BEGIN Input for this task
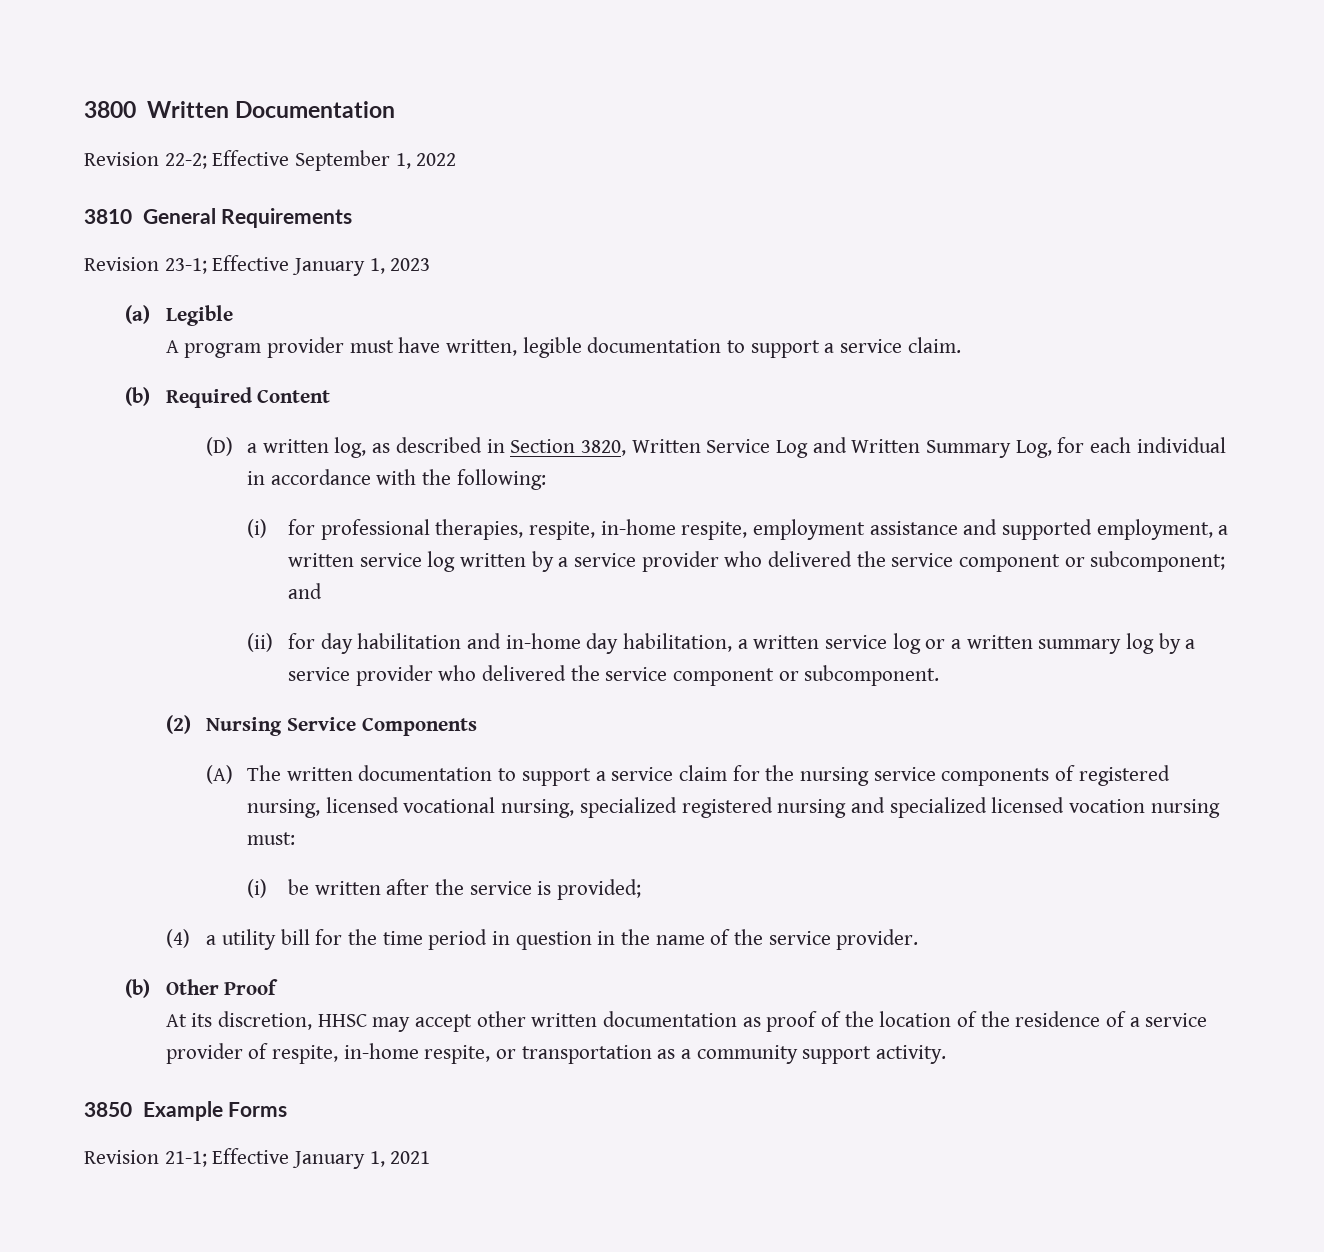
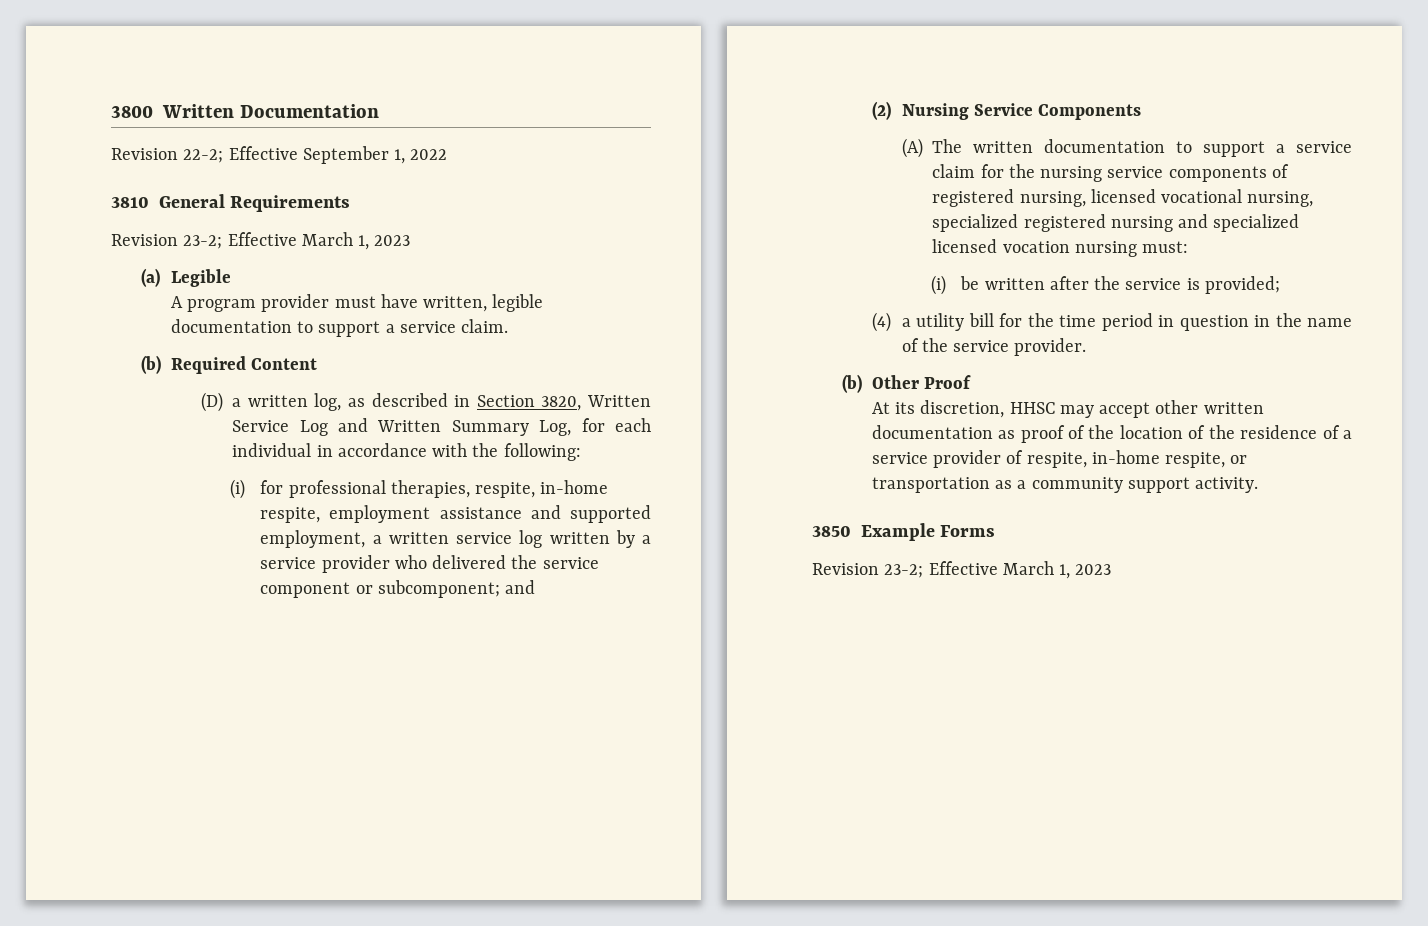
  3810 General Requirements
- Revision 23-1; Effective January 1, 2023
+ Revision 23-2; Effective March 1, 2023
- (ii) for day habilitation and in-home day habilitation, a written service log or a written summary log by a service provider who delivered the service component or subcomponent.
  3850 Example Forms
- Revision 21-1; Effective January 1, 2021
+ Revision 23-2; Effective March 1, 2023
END Input for this task
Try it
Repeat the records above word for word, apart from the pictures.

Output for this exercise
  3810 General Requirements
- Revision 23-1; Effective January 1, 2023
+ Revision 23-2; Effective March 1, 2023
- (ii) for day habilitation and in-home day habilitation, a written service log or a written summary log by a service provider who delivered the service component or subcomponent.
  3850 Example Forms
- Revision 21-1; Effective January 1, 2021
+ Revision 23-2; Effective March 1, 2023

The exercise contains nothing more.